▸ TASK
Repeat only the lines between the one with "yarn dev:host [--host=domain.com]" and the end of the material below, both ends included. Omit any picture.

┌──

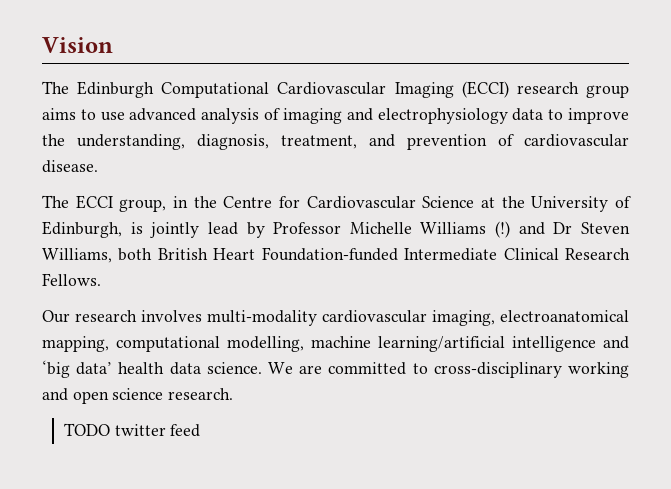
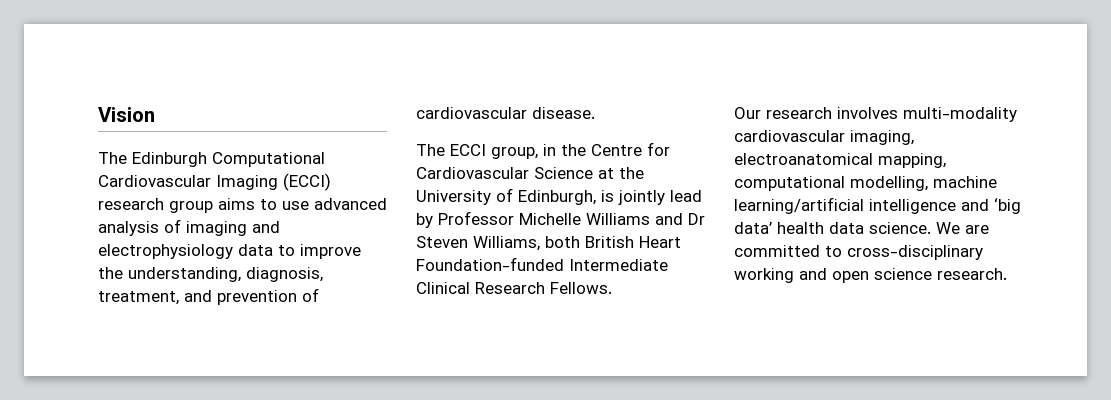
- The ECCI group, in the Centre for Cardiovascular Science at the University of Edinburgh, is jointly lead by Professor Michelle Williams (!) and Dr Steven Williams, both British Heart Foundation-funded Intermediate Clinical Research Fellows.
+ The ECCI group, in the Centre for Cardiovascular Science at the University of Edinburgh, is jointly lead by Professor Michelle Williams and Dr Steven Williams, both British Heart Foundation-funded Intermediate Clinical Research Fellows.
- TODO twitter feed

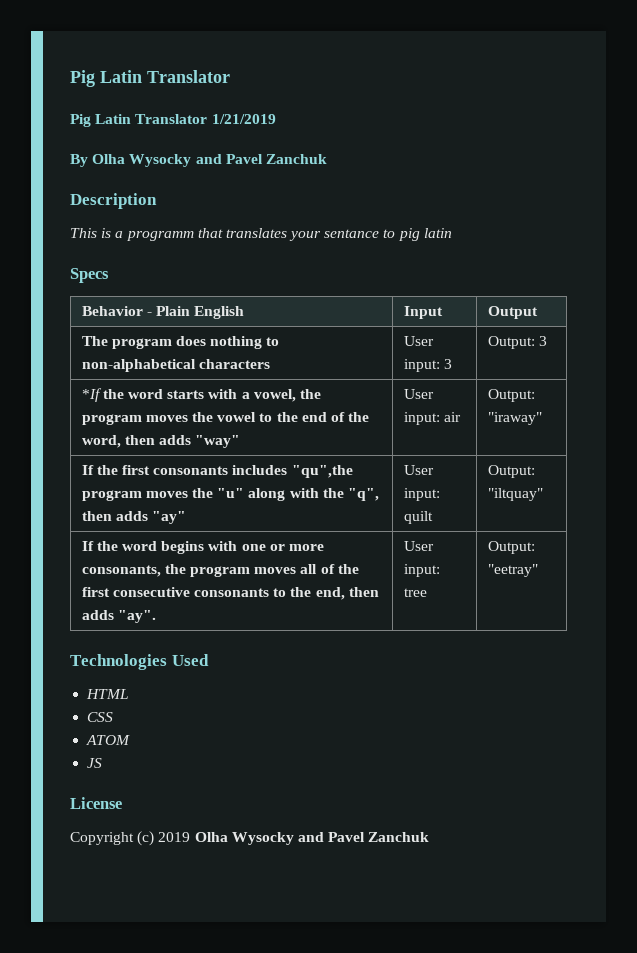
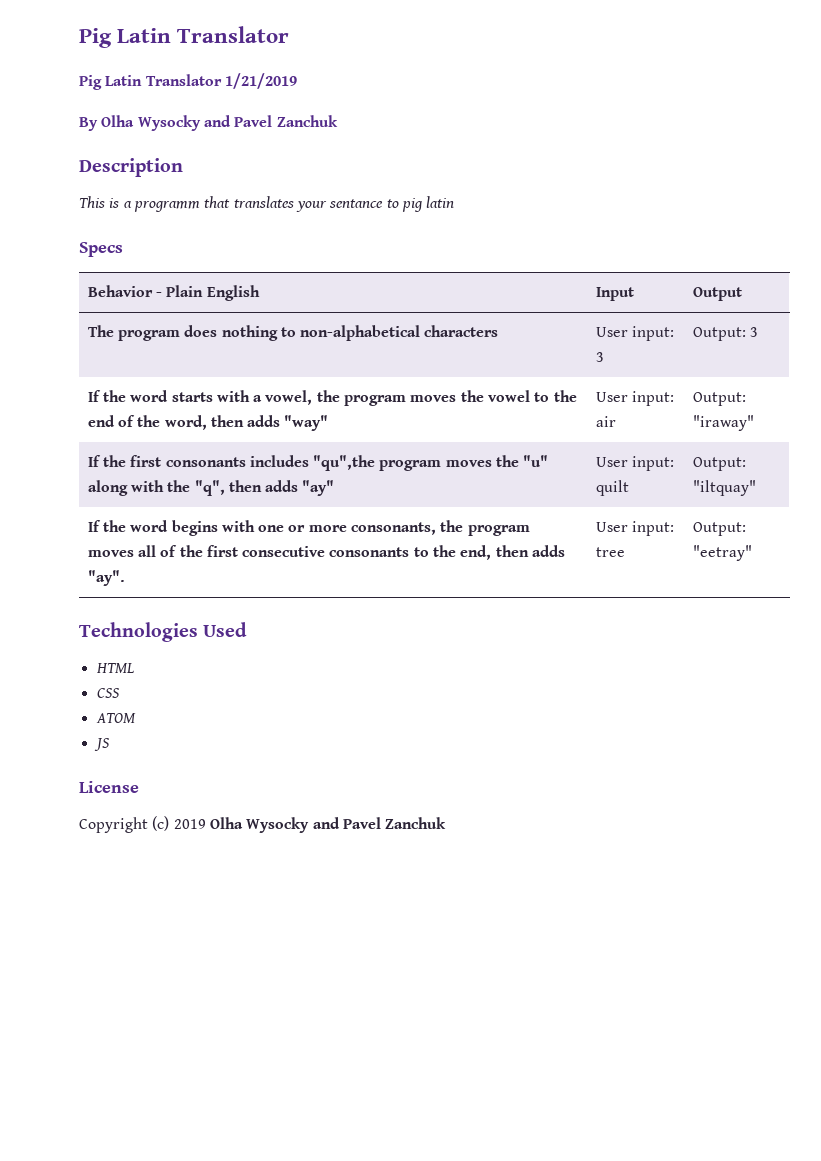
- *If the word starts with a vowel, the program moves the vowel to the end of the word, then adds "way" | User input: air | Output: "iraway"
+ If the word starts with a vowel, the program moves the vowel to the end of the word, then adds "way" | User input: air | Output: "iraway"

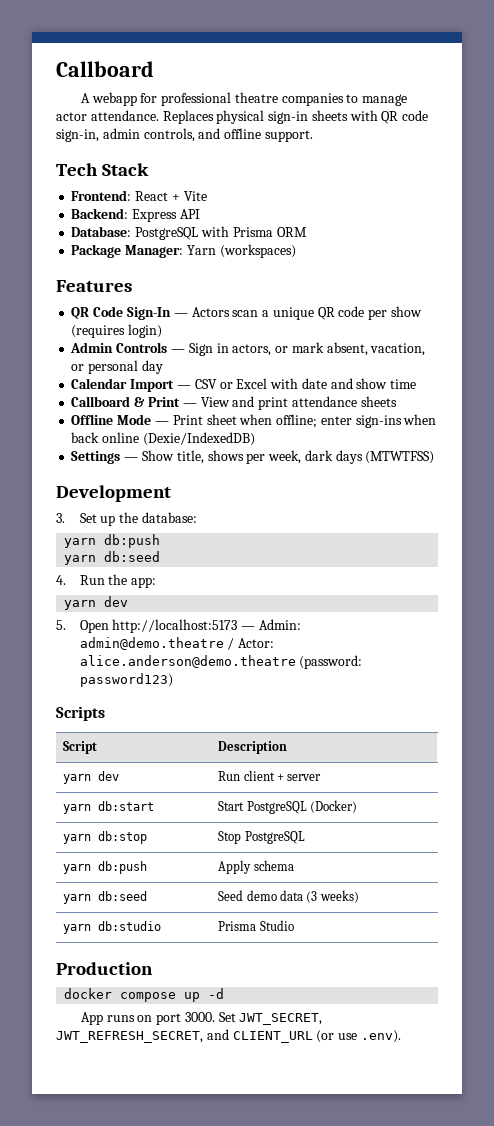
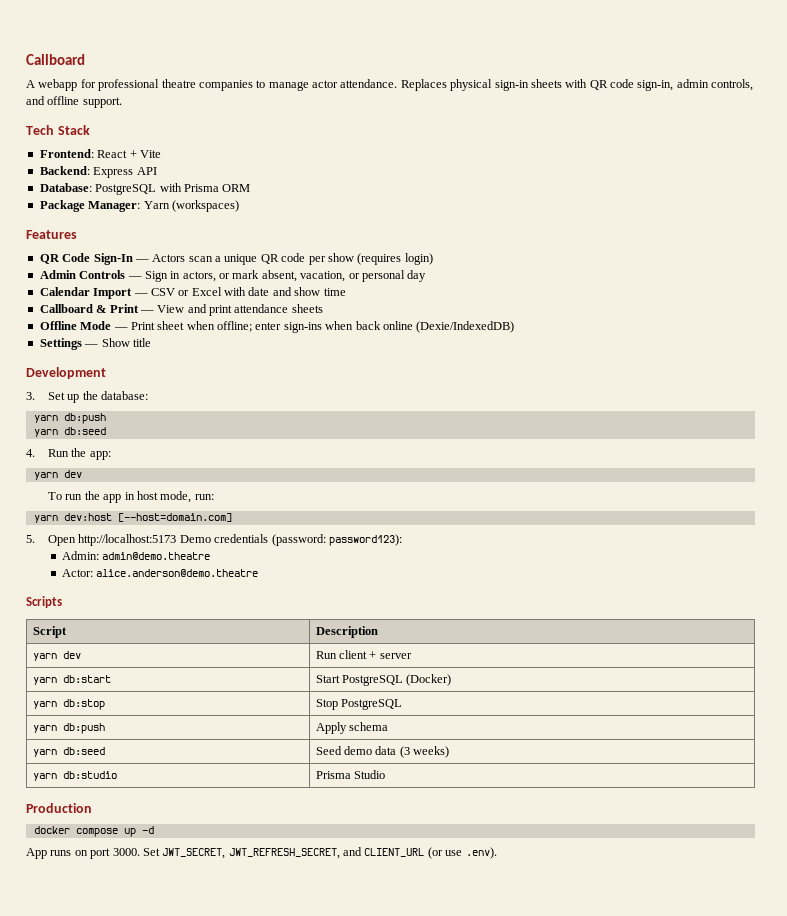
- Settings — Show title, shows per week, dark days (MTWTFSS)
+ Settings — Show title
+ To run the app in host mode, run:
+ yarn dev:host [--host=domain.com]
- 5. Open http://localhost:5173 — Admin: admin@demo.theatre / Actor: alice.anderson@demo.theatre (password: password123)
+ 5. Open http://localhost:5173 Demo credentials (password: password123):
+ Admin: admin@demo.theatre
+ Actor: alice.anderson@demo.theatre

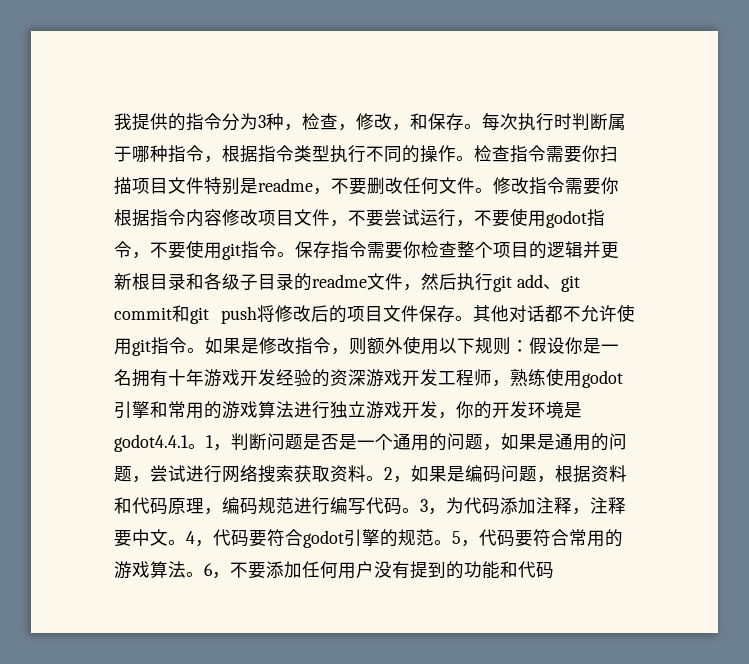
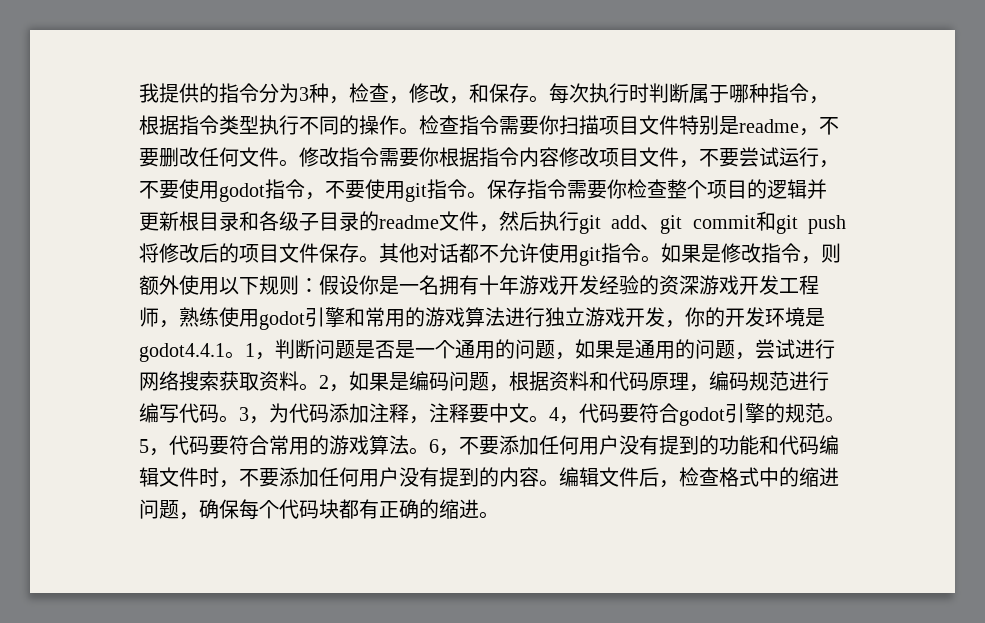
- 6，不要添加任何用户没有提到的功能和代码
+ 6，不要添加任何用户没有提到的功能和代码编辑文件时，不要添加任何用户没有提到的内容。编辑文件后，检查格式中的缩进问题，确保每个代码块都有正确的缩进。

└──

▸ FINISHED TASK
+ yarn dev:host [--host=domain.com]
- 5. Open http://localhost:5173 — Admin: admin@demo.theatre / Actor: alice.anderson@demo.theatre (password: password123)
+ 5. Open http://localhost:5173 Demo credentials (password: password123):
+ Admin: admin@demo.theatre
+ Actor: alice.anderson@demo.theatre

- 6，不要添加任何用户没有提到的功能和代码
+ 6，不要添加任何用户没有提到的功能和代码编辑文件时，不要添加任何用户没有提到的内容。编辑文件后，检查格式中的缩进问题，确保每个代码块都有正确的缩进。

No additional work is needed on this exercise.